Keeping every word the same, return the listing from its first line until the line holding "filter: Right Putamen" has been returned as well.

◆ **Data for processing**:
--- START ---

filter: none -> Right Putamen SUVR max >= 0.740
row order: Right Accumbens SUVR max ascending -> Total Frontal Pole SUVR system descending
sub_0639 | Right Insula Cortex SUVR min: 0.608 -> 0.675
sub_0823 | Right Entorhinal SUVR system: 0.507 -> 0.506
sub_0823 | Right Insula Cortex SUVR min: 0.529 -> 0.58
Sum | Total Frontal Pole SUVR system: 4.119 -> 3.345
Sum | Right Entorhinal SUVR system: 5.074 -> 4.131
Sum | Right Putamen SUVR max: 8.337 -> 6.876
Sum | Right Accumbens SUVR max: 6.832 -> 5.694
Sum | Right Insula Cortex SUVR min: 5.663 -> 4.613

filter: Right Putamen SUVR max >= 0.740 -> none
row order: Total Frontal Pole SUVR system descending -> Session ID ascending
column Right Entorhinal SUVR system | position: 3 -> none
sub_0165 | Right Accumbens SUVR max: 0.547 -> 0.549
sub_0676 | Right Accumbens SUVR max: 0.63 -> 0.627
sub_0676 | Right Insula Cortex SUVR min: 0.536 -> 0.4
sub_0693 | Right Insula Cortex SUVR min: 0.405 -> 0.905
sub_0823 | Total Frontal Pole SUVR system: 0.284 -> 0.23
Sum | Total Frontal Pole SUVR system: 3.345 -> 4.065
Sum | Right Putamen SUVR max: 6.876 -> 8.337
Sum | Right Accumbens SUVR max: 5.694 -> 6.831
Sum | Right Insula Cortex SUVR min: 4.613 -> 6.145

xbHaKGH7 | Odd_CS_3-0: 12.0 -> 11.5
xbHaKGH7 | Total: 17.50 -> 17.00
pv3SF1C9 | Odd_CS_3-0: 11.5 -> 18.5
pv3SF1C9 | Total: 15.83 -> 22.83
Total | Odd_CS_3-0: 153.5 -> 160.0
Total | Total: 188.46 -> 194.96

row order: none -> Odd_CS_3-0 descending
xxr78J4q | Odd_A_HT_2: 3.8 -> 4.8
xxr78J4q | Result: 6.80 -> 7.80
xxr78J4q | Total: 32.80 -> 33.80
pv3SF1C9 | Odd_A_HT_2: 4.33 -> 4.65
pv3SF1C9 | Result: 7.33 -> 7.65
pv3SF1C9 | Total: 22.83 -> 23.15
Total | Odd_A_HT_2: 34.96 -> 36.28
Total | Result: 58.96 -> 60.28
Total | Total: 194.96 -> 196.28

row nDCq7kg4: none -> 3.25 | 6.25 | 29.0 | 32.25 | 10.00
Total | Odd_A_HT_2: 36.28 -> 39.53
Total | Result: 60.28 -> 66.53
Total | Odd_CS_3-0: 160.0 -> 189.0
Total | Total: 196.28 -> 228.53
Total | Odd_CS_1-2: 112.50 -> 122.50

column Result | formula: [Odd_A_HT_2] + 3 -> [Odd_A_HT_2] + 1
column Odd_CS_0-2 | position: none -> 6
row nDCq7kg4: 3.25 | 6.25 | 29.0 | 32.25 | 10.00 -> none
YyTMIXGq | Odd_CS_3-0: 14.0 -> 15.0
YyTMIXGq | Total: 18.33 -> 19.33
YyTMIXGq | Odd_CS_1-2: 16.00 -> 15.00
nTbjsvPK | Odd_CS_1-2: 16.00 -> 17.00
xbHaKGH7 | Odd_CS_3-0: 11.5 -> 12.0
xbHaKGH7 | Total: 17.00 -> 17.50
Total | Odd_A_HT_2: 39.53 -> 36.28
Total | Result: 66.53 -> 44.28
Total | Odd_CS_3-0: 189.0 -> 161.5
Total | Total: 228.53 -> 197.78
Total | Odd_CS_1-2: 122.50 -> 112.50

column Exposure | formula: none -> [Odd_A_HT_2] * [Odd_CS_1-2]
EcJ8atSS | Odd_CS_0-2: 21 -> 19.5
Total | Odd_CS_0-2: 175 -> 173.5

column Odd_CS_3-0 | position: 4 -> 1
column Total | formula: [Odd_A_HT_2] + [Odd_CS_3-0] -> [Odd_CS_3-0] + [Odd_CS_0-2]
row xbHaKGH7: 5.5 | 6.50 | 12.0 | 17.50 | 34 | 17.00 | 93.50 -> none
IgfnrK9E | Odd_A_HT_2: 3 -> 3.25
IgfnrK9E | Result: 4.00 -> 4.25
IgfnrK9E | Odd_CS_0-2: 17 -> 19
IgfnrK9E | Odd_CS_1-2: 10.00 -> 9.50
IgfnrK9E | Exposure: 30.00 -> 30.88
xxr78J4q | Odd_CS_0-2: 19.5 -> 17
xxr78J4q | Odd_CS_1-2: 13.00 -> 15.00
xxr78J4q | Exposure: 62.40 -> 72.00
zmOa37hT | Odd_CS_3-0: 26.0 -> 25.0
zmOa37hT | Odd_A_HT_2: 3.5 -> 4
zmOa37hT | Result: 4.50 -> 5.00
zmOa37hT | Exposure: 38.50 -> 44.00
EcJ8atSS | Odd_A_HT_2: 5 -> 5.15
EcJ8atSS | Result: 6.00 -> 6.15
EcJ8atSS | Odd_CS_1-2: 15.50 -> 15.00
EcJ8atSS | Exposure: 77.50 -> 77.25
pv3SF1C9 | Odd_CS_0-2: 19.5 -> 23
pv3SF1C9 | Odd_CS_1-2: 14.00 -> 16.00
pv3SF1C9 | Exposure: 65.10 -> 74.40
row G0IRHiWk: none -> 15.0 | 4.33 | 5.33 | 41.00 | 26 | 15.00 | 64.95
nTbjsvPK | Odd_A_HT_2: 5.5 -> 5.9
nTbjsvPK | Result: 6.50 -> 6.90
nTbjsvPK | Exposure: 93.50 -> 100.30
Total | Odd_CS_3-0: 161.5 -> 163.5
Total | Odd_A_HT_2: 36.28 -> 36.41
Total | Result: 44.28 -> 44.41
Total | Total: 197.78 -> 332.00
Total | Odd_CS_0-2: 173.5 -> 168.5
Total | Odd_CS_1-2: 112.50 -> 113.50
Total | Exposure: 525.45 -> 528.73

--- END ---

◆ **Solved problem**:
filter: none -> Right Putamen SUVR max >= 0.740
row order: Right Accumbens SUVR max ascending -> Total Frontal Pole SUVR system descending
sub_0639 | Right Insula Cortex SUVR min: 0.608 -> 0.675
sub_0823 | Right Entorhinal SUVR system: 0.507 -> 0.506
sub_0823 | Right Insula Cortex SUVR min: 0.529 -> 0.58
Sum | Total Frontal Pole SUVR system: 4.119 -> 3.345
Sum | Right Entorhinal SUVR system: 5.074 -> 4.131
Sum | Right Putamen SUVR max: 8.337 -> 6.876
Sum | Right Accumbens SUVR max: 6.832 -> 5.694
Sum | Right Insula Cortex SUVR min: 5.663 -> 4.613

filter: Right Putamen SUVR max >= 0.740 -> none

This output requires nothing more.